Which, I get. Getting out of the thinking brain back into the body is the whole point of this kind of therapeutic work; an antidote to our modern Cartesian mode of thinking. The healing potential, individually and collectively, of embodied knowledge can’t be overstated. Yet, I wonder if privileging the only material “five senses” over the imagination means subtly upholding a world-view we intended to break down. Or means people with interoception issues (not always sensing, or having words for one’s bodily cues, sensations, or emotions) feel left out or broken.
My wondering comes from two places, both personal to me but maybe you can relate. First, being neurodivergent and living with chronic pain via migraines, fibromyalgia, and arthritis. And therefore needing to accept that I might have different modes of experiencing and knowing, and adapting therapeutic advice accordingly. And secondly, being a spiritual person with a philosophy of panentheism that necessarily includes animism. From both of these perspectives, the imagination isn’t just a friendly ally to the body’s felt senses, like touch or smell; it is a sense. It’s the body-mind’s antenna, applying language and transmitting meaning regarding the known and beyond-known of immediate experience.

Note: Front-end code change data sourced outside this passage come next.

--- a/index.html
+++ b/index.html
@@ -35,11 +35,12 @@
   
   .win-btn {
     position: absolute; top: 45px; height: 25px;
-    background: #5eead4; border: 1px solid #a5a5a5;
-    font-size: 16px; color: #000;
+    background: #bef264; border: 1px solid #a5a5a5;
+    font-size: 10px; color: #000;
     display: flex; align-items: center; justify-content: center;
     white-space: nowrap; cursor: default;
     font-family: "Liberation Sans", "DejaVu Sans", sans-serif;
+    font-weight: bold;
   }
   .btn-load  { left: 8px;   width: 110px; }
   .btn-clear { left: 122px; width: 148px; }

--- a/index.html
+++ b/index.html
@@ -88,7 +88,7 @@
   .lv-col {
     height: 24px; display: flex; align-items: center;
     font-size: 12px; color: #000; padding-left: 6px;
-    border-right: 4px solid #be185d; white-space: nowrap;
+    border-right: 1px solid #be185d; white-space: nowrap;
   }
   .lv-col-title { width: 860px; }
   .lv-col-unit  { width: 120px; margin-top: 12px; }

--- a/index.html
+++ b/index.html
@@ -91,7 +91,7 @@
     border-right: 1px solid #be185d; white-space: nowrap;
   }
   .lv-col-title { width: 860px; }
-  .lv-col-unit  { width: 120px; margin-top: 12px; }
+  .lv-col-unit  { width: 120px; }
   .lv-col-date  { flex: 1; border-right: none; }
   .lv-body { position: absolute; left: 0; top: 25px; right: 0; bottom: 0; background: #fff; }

In the intricate web of sensation and perception I have felt, and am continuing to feel into, imagination has an important place as an adaptive, resourceful, inseparable extension of grounded, earth-centred, and embodied awareness. For me, coming to imaginary associations is a natural result of sensing into my body. In waving my hands up and around my body, I can feel the cool sea breeze on my skin. I can let my fingers twinkle and stroke the air like water. I can imagine them as dancing strings, as tentacles reaching out to touch. I can imagine lengthening out my reach, as an octopus would, extending beyond what my physical body can physically allow. And I can extend my embodied sensation, in turn. By playfully enlisting my imagination as an (equal to and within, if somehow beyond) physiological sense, my other senses are heightened.
At least one study has shown that divergent thinking (that is novel and imaginative modes of thought) are higher in autistic individuals. In allowing, rather than blocking imagination in the process of listening to and responding with our body, we can embrace an instinctually embodied form of natural adaptation, perceptual and linguistic. And by extension, the “as-if”ness of the imaginal can also emerge in relational contact with another—human or otherwise—and deepen or enhance our exchange and the possibilities that might arise within it.

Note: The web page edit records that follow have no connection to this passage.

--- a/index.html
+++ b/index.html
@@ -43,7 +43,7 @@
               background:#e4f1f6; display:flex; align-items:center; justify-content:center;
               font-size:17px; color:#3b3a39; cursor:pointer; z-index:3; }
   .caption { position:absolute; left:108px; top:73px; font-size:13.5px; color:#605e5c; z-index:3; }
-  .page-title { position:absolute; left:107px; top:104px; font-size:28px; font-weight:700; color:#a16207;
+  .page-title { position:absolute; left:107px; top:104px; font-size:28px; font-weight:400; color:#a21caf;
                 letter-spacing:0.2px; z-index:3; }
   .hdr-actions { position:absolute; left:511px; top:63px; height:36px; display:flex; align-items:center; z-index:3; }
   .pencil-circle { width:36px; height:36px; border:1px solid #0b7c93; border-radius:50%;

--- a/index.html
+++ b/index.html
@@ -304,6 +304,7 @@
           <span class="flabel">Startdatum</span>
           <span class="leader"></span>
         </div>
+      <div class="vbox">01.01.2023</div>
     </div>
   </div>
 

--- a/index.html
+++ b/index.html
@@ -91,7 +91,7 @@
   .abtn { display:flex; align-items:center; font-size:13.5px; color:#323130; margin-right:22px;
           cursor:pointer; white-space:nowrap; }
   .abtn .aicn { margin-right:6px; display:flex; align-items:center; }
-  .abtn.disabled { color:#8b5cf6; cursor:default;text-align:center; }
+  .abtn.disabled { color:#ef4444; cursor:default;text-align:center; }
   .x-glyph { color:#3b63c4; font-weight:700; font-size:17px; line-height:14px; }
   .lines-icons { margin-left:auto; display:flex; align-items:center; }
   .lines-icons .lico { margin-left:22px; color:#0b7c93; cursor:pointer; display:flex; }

Recently, I felt like I utilised the imaginal sense as an adaptive strategy to articulate and further sensation in coming to know a place, and my relationship with it, through some creative play. The place being a natural ocean pool that I frequent often but have only just felt brave enough to enter when no one else is present, on account of not being a strong swimmer. Despite my anxiety, my body craves the soothing sensations of this body of water and the enchantment that interacting with its many fish brings me.
By noticing the immediate sensation of the cold paint on my fingers and palms, its vibrant colour, its smooth, slippery texture on the paper, I felt into inner sensation too; my heart rate increasing, my muscles stretching as I spread the paint and my arms wider in movement, an echo of the sensation of the same motion in water, a dare of both physical discomfort and the visual/emotional excitement and found under the surface. “I’m swimming.”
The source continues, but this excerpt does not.